Die berühmteste, die meistzitierte Zeile Heinrich Heines ist ein Fehl-Zitat. In Zitaten könnt ihr sie verfehlen.

Es ist richtig zitiert, aber im falschen Sinne. Zitate können durch Isolierung, die sie erst zu Zitaten machen, die Meinung des Autors verändern – in diesem Fall in ihr Gegenteil verkehren.

Ich will nicht sagen, daß Heine niemals um den Schlaf gebracht wurde, wenn er am Tage oder in der Nacht an Deutschland dachte – aber bestimmt nicht in diesem besonderen Fall, wo er es so zitierbar zu sagen schien. Schien: weil die meisten Zitierer entweder das Gedicht nicht kannten oder (wie auch ich, bis vorgestern) unter dem Lärm des bekannten Zitats gar nicht mehr hinhörten.

Obwohl Heine unmißverständlich sagt, daß er sich um Deutschland keine Sorgen mache, und daß er nach Deutschland nicht so sehr "lechzte" – wäre die Mutter nicht dort.
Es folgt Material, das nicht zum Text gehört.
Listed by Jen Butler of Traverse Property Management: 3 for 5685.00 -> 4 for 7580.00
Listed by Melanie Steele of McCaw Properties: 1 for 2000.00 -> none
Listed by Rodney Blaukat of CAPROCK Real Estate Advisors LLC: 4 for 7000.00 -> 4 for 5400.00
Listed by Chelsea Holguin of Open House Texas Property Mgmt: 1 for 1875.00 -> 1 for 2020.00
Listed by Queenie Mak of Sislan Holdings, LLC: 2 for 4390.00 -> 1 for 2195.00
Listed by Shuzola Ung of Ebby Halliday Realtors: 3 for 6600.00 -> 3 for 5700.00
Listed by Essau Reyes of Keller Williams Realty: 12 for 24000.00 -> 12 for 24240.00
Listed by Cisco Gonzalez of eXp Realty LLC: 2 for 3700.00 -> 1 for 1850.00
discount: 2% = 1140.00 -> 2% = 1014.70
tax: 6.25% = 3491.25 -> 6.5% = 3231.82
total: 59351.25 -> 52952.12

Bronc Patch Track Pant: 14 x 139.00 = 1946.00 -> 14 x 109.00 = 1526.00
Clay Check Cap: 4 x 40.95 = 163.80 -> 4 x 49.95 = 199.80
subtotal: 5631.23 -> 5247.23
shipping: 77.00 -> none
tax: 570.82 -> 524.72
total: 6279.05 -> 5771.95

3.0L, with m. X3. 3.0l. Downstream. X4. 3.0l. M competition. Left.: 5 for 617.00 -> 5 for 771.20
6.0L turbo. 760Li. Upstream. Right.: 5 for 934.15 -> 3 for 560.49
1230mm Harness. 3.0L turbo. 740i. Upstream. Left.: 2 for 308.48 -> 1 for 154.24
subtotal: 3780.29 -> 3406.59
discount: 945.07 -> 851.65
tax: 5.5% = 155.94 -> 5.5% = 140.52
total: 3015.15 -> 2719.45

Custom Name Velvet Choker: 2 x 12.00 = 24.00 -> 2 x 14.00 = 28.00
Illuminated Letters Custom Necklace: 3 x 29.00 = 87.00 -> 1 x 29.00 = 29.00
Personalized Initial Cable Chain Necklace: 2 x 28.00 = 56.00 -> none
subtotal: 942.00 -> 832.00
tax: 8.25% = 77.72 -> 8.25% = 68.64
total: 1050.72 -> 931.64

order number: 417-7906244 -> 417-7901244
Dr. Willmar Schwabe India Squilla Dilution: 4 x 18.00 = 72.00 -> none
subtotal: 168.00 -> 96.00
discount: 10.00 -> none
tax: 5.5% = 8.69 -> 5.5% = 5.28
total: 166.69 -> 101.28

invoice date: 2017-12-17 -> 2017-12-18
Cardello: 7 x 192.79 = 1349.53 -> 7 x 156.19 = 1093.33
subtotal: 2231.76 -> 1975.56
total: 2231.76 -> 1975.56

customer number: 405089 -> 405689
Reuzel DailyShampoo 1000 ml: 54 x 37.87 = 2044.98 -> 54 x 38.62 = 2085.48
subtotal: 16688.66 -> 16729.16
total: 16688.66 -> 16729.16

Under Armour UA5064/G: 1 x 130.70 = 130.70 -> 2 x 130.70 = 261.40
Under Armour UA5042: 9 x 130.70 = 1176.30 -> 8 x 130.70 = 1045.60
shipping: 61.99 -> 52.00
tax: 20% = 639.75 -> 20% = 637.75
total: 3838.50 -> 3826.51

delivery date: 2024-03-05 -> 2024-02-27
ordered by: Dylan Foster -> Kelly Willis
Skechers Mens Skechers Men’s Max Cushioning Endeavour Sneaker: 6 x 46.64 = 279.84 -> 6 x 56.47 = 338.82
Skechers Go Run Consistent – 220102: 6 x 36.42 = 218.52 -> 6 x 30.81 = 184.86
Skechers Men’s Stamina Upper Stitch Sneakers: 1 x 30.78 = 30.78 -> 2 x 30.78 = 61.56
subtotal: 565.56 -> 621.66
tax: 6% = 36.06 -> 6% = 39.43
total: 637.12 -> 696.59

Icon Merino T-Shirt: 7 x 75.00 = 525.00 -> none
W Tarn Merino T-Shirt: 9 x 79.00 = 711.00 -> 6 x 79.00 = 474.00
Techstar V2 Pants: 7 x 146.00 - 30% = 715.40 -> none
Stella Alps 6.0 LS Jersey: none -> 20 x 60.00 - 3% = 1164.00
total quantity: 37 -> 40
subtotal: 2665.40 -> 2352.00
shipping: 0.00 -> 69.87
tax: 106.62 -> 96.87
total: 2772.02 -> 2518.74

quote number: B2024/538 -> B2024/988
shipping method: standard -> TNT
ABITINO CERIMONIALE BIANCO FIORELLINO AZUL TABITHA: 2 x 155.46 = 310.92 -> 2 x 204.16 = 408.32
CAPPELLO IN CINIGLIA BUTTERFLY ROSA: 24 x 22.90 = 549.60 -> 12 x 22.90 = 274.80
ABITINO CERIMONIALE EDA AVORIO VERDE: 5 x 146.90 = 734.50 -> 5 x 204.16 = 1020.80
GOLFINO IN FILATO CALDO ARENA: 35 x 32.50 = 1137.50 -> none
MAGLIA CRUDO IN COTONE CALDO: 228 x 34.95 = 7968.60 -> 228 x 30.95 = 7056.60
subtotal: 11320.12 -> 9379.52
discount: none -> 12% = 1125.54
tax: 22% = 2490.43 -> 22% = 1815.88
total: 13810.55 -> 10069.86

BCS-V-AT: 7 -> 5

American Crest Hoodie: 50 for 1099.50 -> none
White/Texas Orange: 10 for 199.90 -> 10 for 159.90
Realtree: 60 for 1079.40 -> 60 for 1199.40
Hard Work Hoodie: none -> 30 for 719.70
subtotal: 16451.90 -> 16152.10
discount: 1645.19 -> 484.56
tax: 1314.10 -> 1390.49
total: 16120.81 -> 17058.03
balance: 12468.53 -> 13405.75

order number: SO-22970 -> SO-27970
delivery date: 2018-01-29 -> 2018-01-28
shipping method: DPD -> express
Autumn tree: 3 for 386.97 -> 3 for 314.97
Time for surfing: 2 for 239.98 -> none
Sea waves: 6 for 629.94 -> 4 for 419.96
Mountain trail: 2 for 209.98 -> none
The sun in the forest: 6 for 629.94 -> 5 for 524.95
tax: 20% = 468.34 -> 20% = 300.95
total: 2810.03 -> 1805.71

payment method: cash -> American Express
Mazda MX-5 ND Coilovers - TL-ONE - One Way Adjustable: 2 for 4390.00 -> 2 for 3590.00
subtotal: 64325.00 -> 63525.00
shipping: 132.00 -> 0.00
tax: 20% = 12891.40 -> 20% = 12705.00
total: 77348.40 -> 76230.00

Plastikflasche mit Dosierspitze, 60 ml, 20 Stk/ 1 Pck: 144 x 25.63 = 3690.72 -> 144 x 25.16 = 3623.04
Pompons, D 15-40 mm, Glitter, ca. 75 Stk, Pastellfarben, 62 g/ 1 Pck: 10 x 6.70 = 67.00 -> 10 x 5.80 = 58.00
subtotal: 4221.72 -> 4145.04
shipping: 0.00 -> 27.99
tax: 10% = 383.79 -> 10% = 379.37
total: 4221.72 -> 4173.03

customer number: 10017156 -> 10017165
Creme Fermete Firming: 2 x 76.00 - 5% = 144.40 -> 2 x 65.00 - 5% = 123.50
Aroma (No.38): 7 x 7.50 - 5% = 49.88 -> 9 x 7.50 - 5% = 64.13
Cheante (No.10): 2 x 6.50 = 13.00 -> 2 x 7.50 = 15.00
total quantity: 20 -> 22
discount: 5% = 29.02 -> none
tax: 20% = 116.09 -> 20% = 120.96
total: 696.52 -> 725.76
Von den zehn Versen sind sechs der Mutter gewidmet, die letzte ist eine Apotheose seiner französischen Mathilde, ein Hymnus auf "französisch heiteres Tageslicht" – und nur die ersten vier Zeilen scheinen ein Lechzen nach Deutschland zu sein. Scheinen! Dieser Schein entstand durch Trennung der ersten vier Zeilen von den sechsunddreißig folgenden.